Something important not mentioned above: packets received from an interface
are put on the appropriate protocol's input queue with the first mbuf
containing a pointer to the `ifnet' structure as its first item.  That
is, after receiving an IP packet, an Ethernet driver puts an mbuf chain
onto `ipintrq' that looks like:

	offset 0: *mtod(m, struct ifnet **) points back to Ethernet I/F
	offset sizeof(struct ifnet *): IP header, followed by data

The `IF_DEQUEUEIF' macro handles this little idiosyncracy.
-- 
In-Real-Life: Chris Torek, Univ of MD Comp Sci Dept (+1 301 454 7163)
Domain:	chris@cs.umd.edu	Path:	uunet!mimsy!chris

guy@auspex.auspex.com (Guy Harris) (07/22/90)

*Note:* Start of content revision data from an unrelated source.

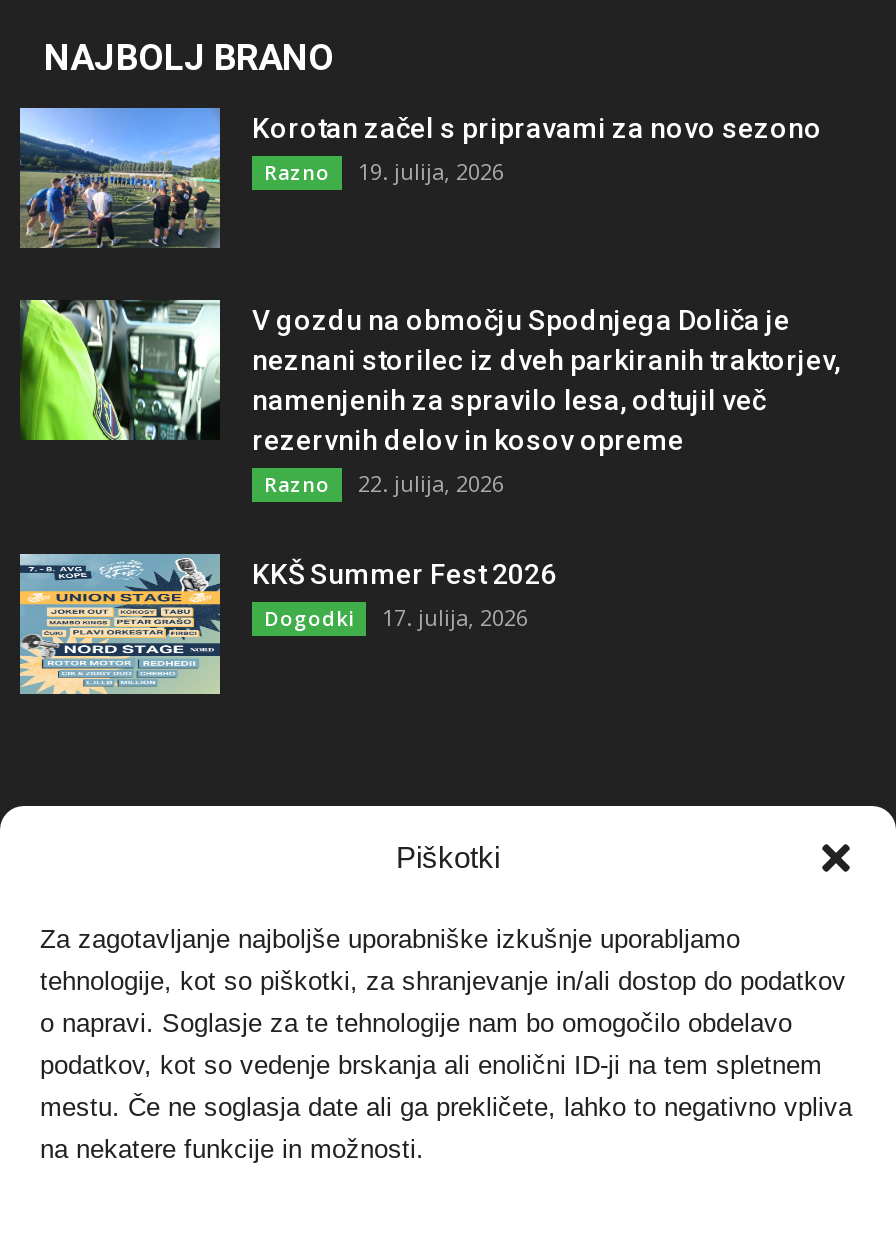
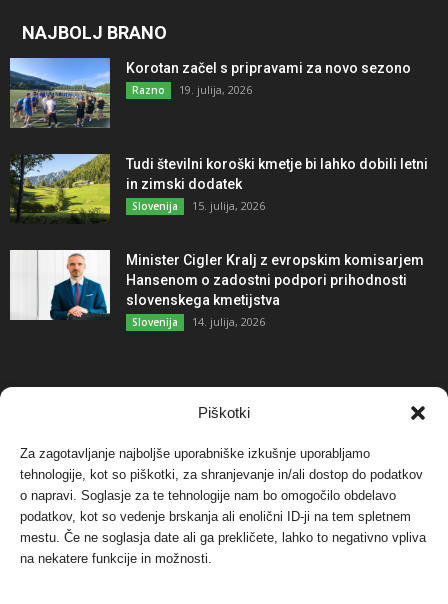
- [image]
- V gozdu na območju Spodnjega Doliča je
- neznani storilec iz dveh parkiranih traktorjev,
- namenjenih za spravilo lesa, odtujil več
- rezervnih delov in kosov opreme
- Razno
- 22. julija, 2026
+ [image]
+ Tudi številni koroški kmetje bi lahko dobili letni
+ in zimski dodatek
+ Slovenija
+ 15. julija, 2026

- [image]
- KKŠ Summer Fest 2026
- Dogodki
- 17. julija, 2026
+ [image]
+ Minister Cigler Kralj z evropskim komisarjem
+ Hansenom o zadostni podpori prihodnosti
+ slovenskega kmetijstva
+ Slovenija
+ 14. julija, 2026
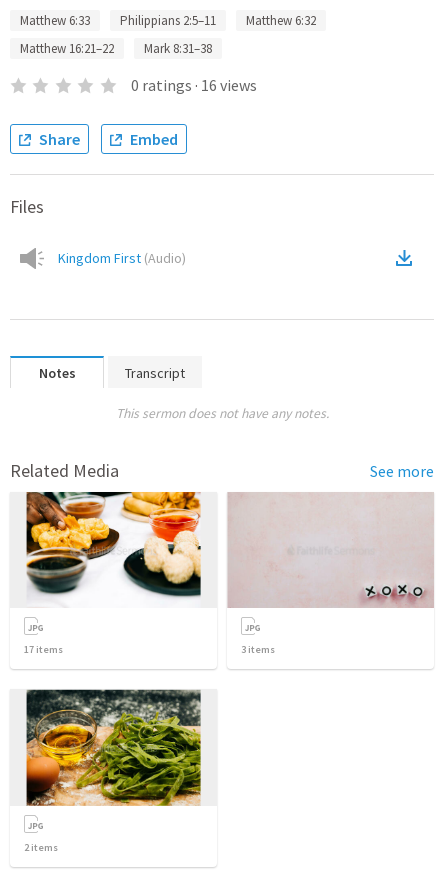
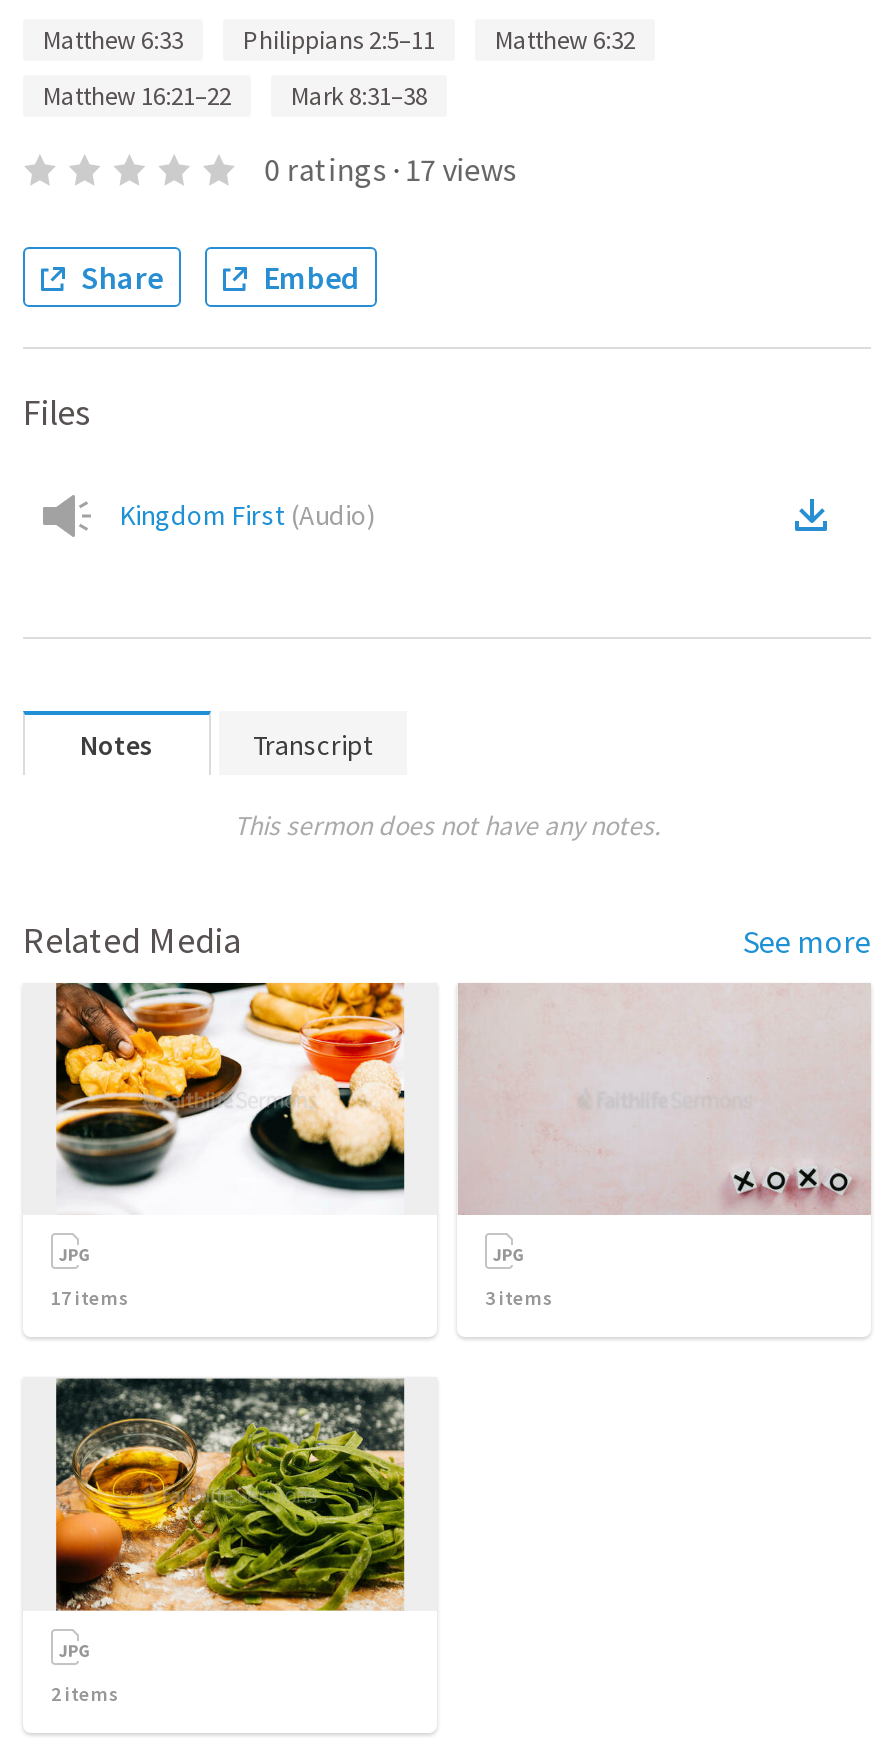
- 0 ratings · 16 views
+ 0 ratings · 17 views
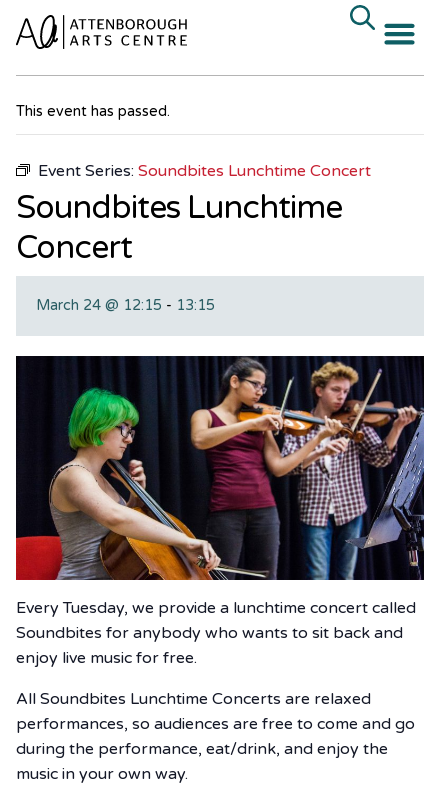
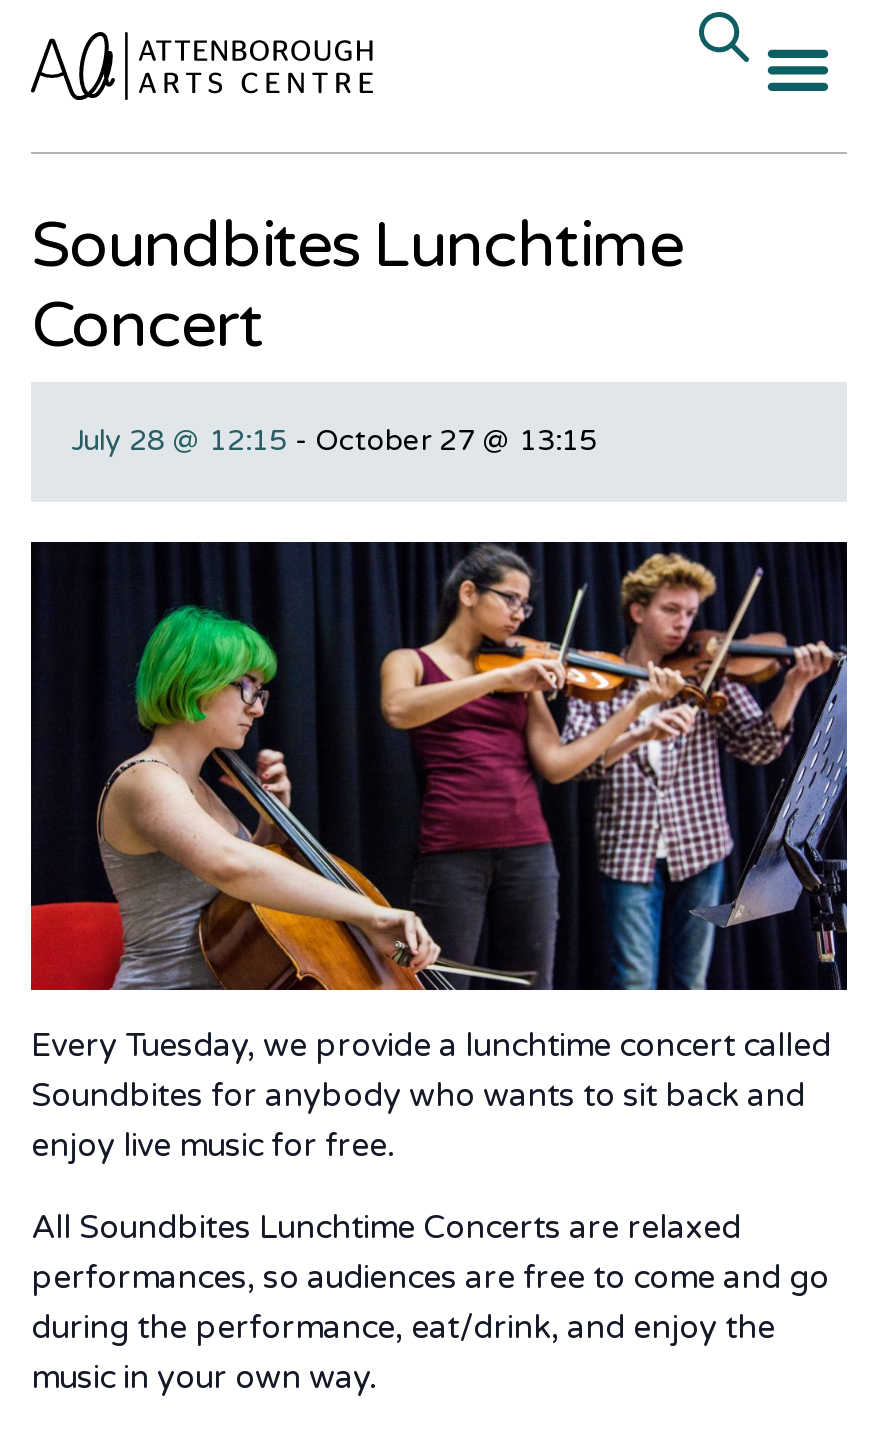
- This event has passed.
- Event Series: Soundbites Lunchtime Concert

- March 24 @ 12:15 - 13:15
+ July 28 @ 12:15 - October 27 @ 13:15
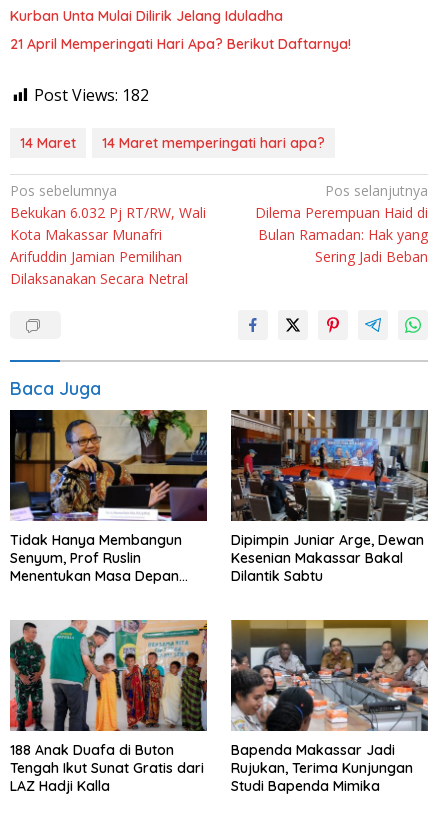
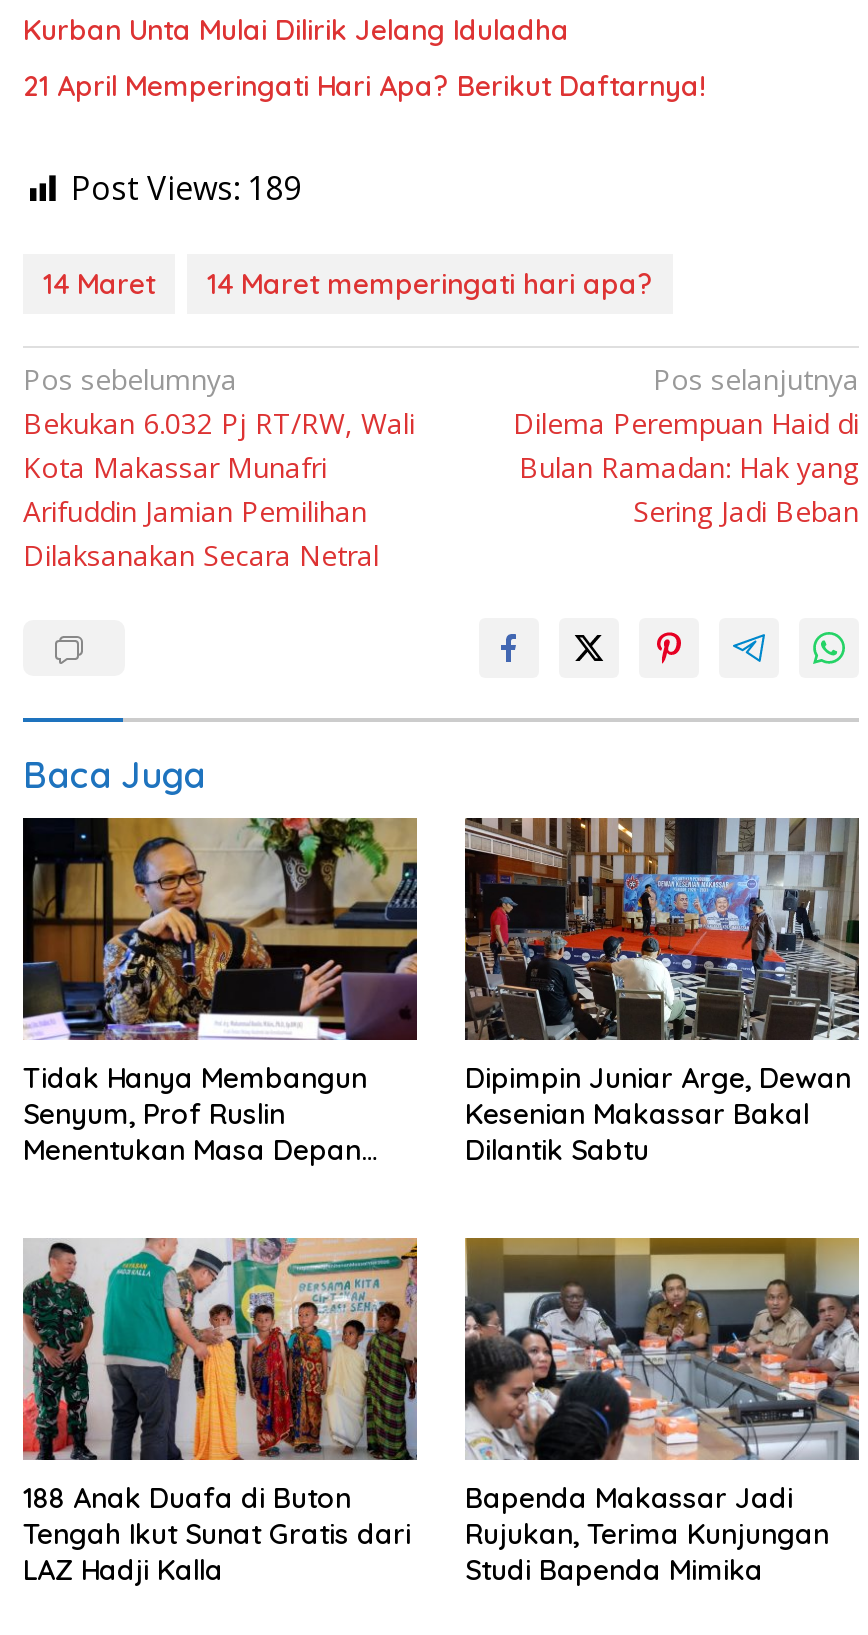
- Post Views: 182
+ Post Views: 189
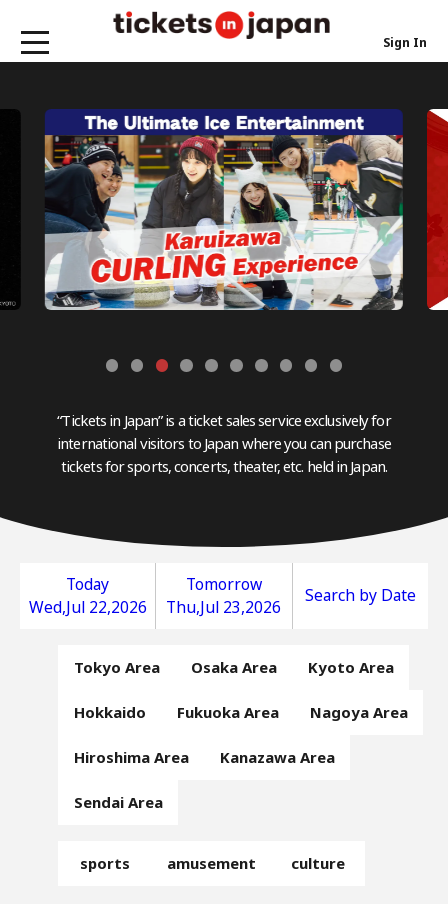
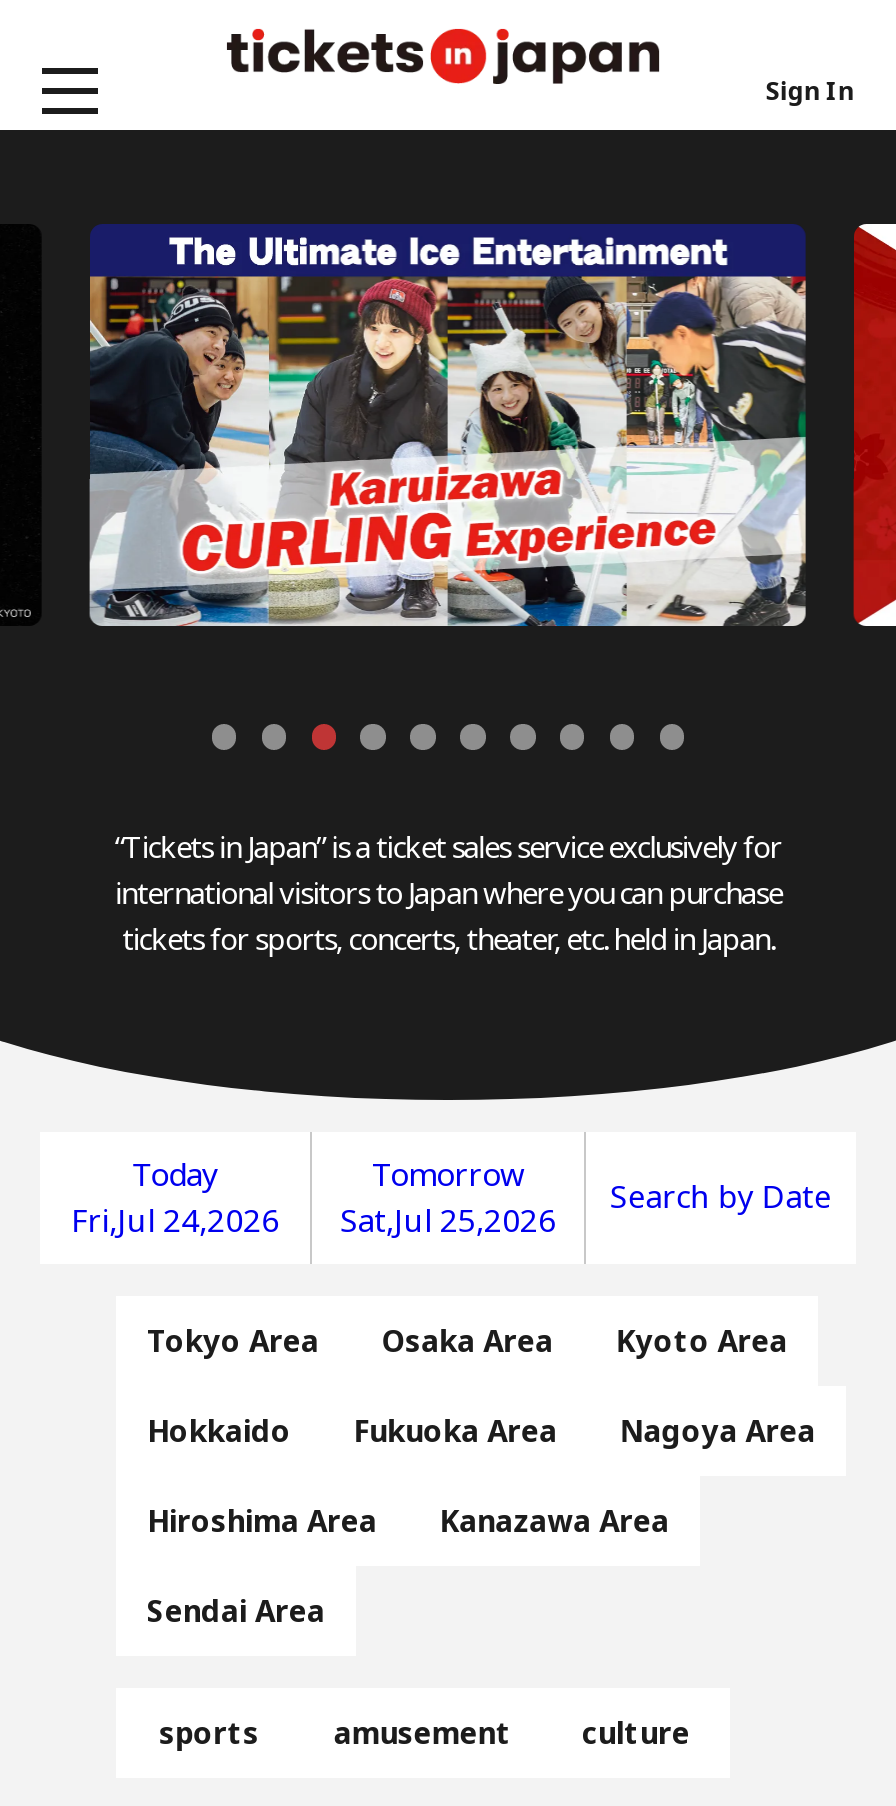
- Wed,Jul 22,2026
+ Fri,Jul 24,2026

- Thu,Jul 23,2026
+ Sat,Jul 25,2026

>Hmm... do you mean `4.1BSD BBNNET mbufs', `4.2BSD mbufs', `4.3BSD mbufs',
>`4.3BSD-tahoe mbufs', or `4.3BSD-reno mbufs'?  They are all different

But 4.3BSD and 4.3-tahoe "mbuf"s don't seem *very* different, at least
not by comparing their <sys/mbuf.h> and their "uipc_mbuf.c"s.  I'm
certainly prepared to believe they changed a fair bit in Reno....

>(and probably differ from various Ultrix mbufs and maybe also 4.1a, b,
>and c mbufs, but I never saw 4.1[abc];

*Never*?  I'm shocked....

>now that SunOS has STREAMS one would hope the kernel group settled on
>one kind of memory allocator as well...).

No, in SunOS 4.x mbufs (which is what the networking software, with the
exception of NIT and the TLI veneer atop the networking code in 4.1,
uses) and streams buffers are separate beasts.